What is made clear by this report is that Mississippi is failing to provide young people with the information they need to make healthy decisions and avoid unintended pregnancy and STDs, including HIV/AIDS. Most disturbingly, the Department of Human Services, which is seen as a trusted state agency, plays a large role in disseminating this ineffective programming to young people instead of equipping them with public health information that is medically accurate and based in science.
Every major medical and public health organization in this country and around the globe agrees that abstinence-only-until-marriage programs are not best for young people and believe in the importance of providing comprehensive sexuality education. It is time for Mississippi to follow the route that we know works in meeting the health needs of our young people: end abstinence-only-until-marriage programs in the state and implement comprehensive sexuality education. Public policy in the Mississippi must be made to follow the evidence and commit to a bold new plan to implement comprehensive sex education. The taxpayers and young people of Mississippi deserve nothing less.

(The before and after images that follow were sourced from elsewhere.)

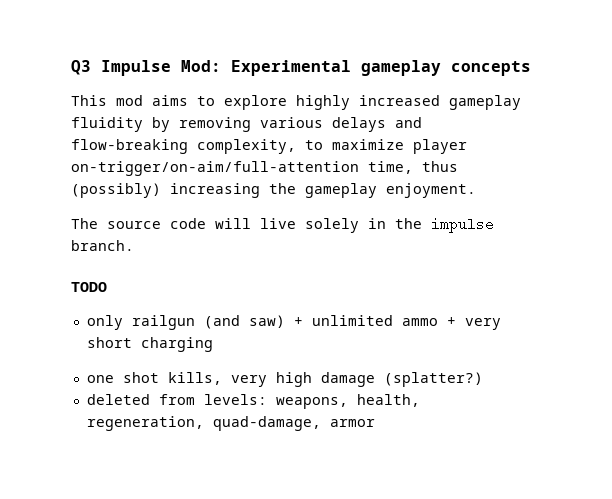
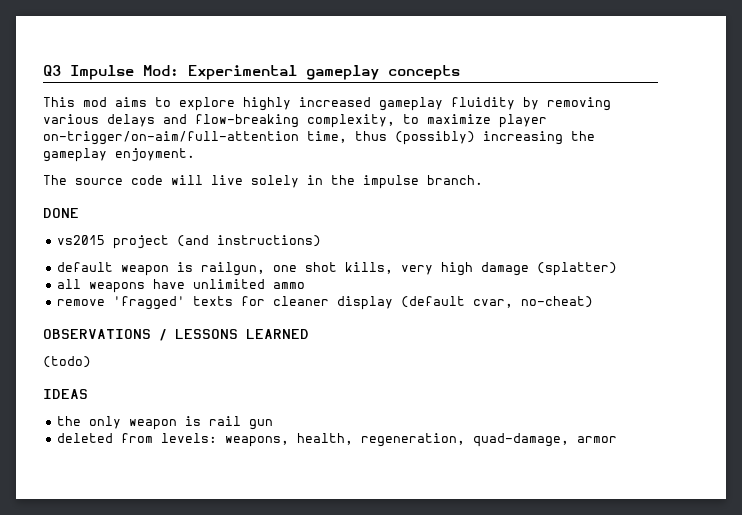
[71,282,107,292] [86,315,501,330] [86,337,213,352] TODO // only railgun (and saw) + unlimited ammo + very short charging // -> [43,208,79,218] [56,235,321,249] [56,262,265,276] DONE // vs2015 project (and instructions) // default weapon is railgun,
[383,372,483,387] (splatter?) -> [536,262,617,276] [56,279,305,293] [56,296,593,310] [43,329,309,341] [43,356,91,368] [43,389,88,399] [56,416,273,430] (splatter) // all weapons have unlimited ammo // remove 'fragged' texts for cleaner display (default cvar, no-cheat) // OBSERVATIONS / LESSONS LEARNED // (todo) // IDEAS // the only weapon is rail gun

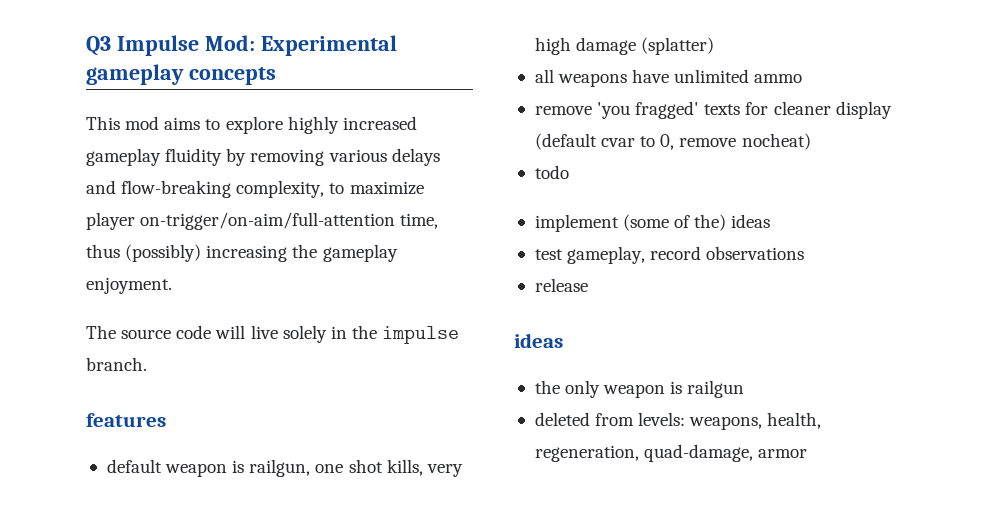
[43,208,79,218] [56,235,321,249] DONE // vs2015 project (and instructions) -> [86,413,166,427] features
[112,296,185,310] 'fragged' -> [597,101,700,119] 'you fragged'
[472,296,593,308] [43,329,309,341] [43,356,91,368] [43,389,88,399] cvar, no-cheat) // OBSERVATIONS / LESSONS LEARNED // (todo) // IDEAS -> [601,133,811,150] [534,165,569,179] [534,214,771,232] [534,246,805,264] [534,278,588,292] [514,333,563,348] cvar to 0, remove nocheat) // todo // implement (some of the) ideas // test gameplay, record observations // release // ideas
[208,416,273,430] rail gun -> [687,380,745,398] railgun

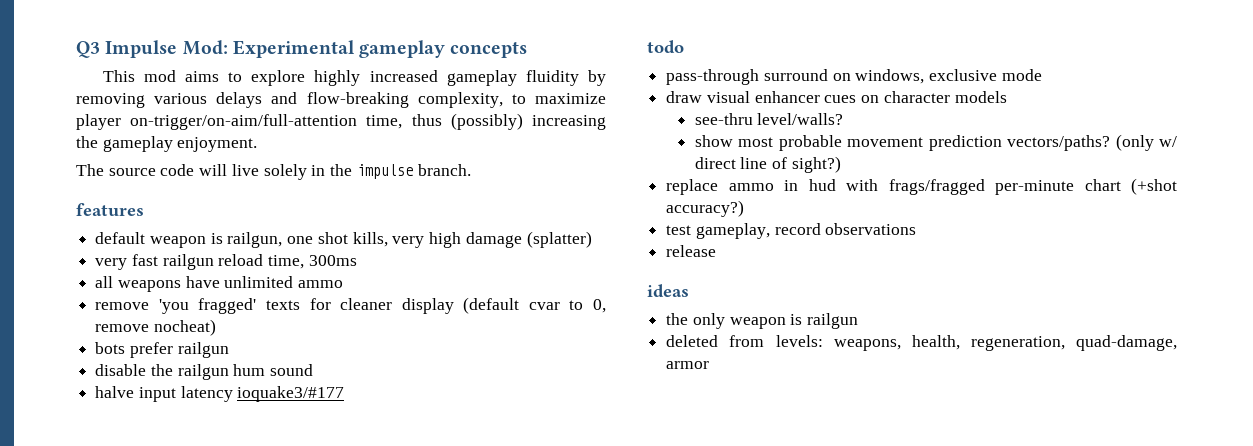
(715, 46) none -> [95,254,357,270] // very fast railgun reload time, 300ms
[534,165,569,179] [534,214,771,232] todo // implement (some of the) ideas -> [95,342,229,358] [95,364,314,380] [95,386,345,402] [647,40,684,54] [666,69,1042,85] [666,91,1007,103] [694,113,844,125] [694,134,1177,151] [694,156,841,173] [666,178,1177,195] [666,200,745,217] bots prefer railgun // disable the railgun hum sound // halve input latency ioquake3/#177 // todo // pass-through surround on windows, exclusive mode // draw visual enhancer cues on character models // see-thru level/walls? // show most probable movement prediction vectors/paths? (only w/ direct line of sight?) // replace ammo in hud with frags/fragged per-minute chart (+shot accuracy?)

Jessor's research on adolescent behavior clearly shows that adult prohibitions on risky behavior actually CAUSE adolescent experimentation with those behaviors - that is - telling teens that they can't or shouldn't do it - motivates them to try it.
Prohibition = motivation with the 40+% of teens who are experimental learners.
So another good reason why Ab-Only doesn't work - it actually causes the very behavior it tries to prevent.
'The last time we mixed religion and politics, people got burned at the stake'
What an incredible waste of money. Why in the world are they still spending on these programs? It's appalling.